[TASK] Repeat the data as given. Images do not go in the copy.

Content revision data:
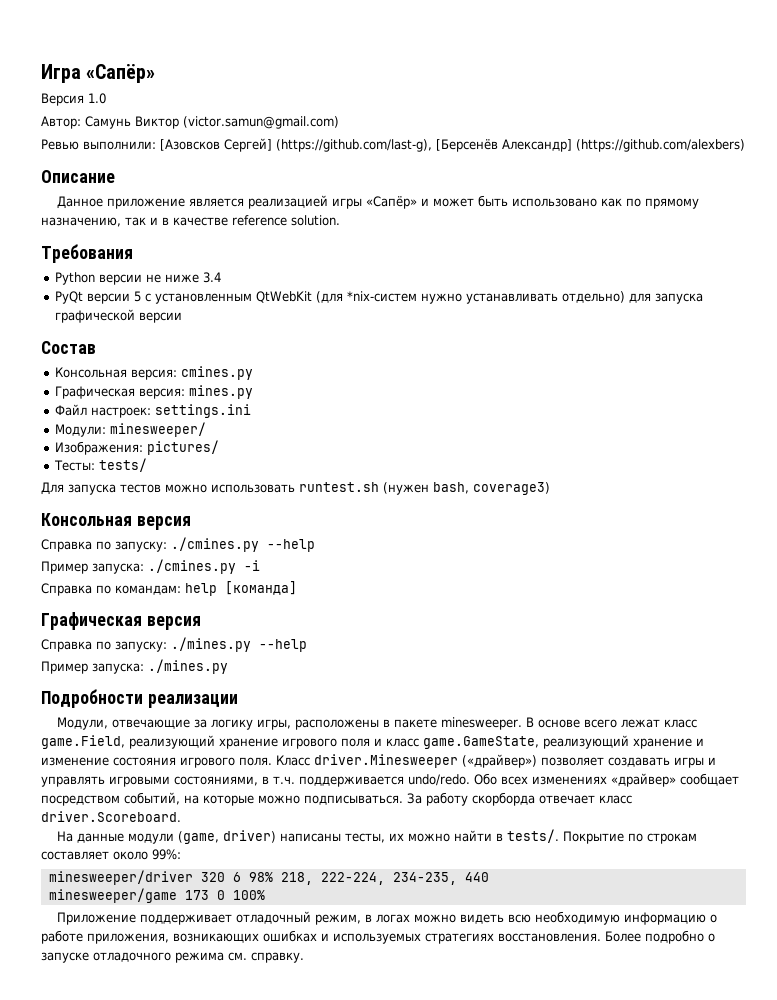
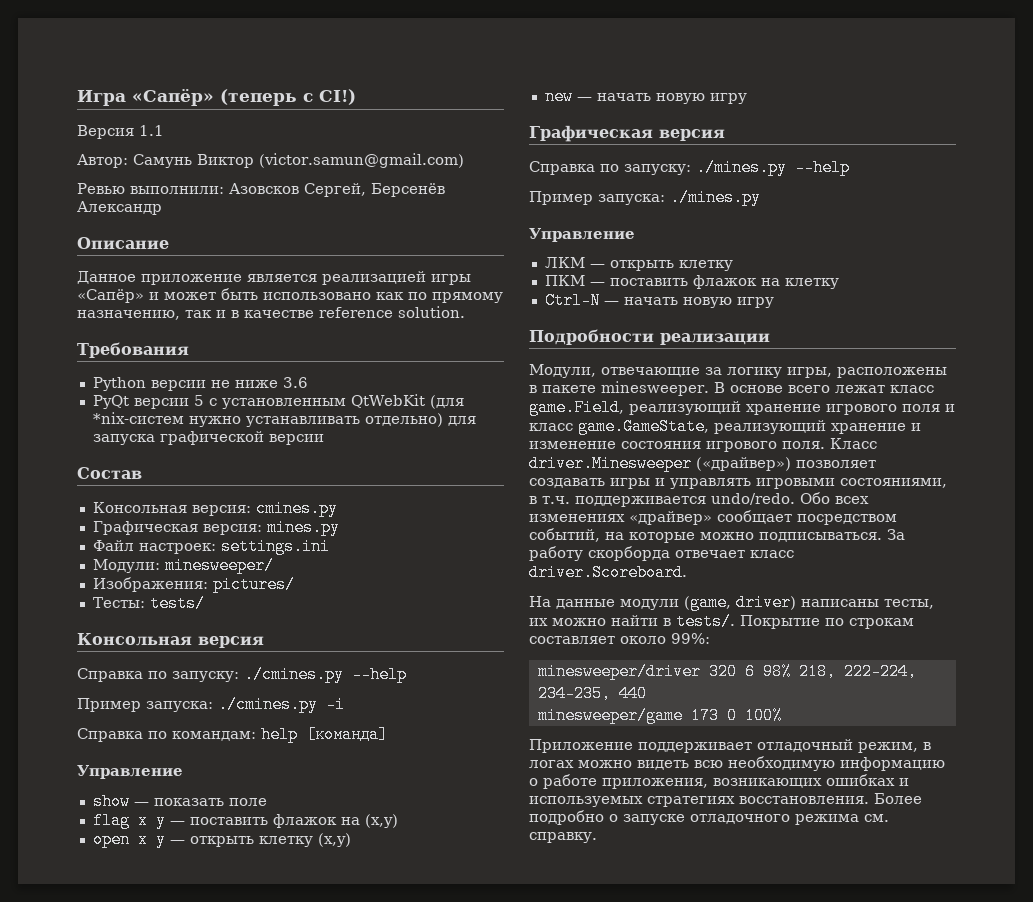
(156, 73) none -> [220,89,356,106] (теперь с CI!)
[88,93,106,104] 1.0 -> [139,125,164,136] 1.1
[160,138,745,152] [Азовсков Сергей] (https://github.com/last-g), [Берсенёв Александр] (https://github.com/alexbers) -> [229,183,445,197] [77,201,162,215] Азовсков Сергей, Берсенёв Александр
[202,272,221,283] 3.4 -> [282,377,308,388] 3.6
[41,482,550,495] // Для запуска тестов можно использовать runtest.sh (нужен bash, coverage3) -> (205, 603) none
(297, 588) none -> [77,765,183,779] [92,793,267,810] [92,812,398,829] [92,831,351,848] [544,88,747,105] // Управление // show — показать поле // flag x y — поставить флажок на (x,y) // open x y — открыть клетку (x,y) // new — начать новую игру
(228, 666) none -> [529,228,635,242] [544,257,733,271] [544,275,839,289] [544,292,774,309] // Управление // ЛКМ — открыть клетку // ПКМ — поставить флажок на клетку // Ctrl-N — начать новую игру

[RESULT OF THIS TASK]
(156, 73) none -> [220,89,356,106] (теперь с CI!)
[88,93,106,104] 1.0 -> [139,125,164,136] 1.1
[160,138,745,152] [Азовсков Сергей] (https://github.com/last-g), [Берсенёв Александр] (https://github.com/alexbers) -> [229,183,445,197] [77,201,162,215] Азовсков Сергей, Берсенёв Александр
[202,272,221,283] 3.4 -> [282,377,308,388] 3.6
[41,482,550,495] // Для запуска тестов можно использовать runtest.sh (нужен bash, coverage3) -> (205, 603) none
(297, 588) none -> [77,765,183,779] [92,793,267,810] [92,812,398,829] [92,831,351,848] [544,88,747,105] // Управление // show — показать поле // flag x y — поставить флажок на (x,y) // open x y — открыть клетку (x,y) // new — начать новую игру
(228, 666) none -> [529,228,635,242] [544,257,733,271] [544,275,839,289] [544,292,774,309] // Управление // ЛКМ — открыть клетку // ПКМ — поставить флажок на клетку // Ctrl-N — начать новую игру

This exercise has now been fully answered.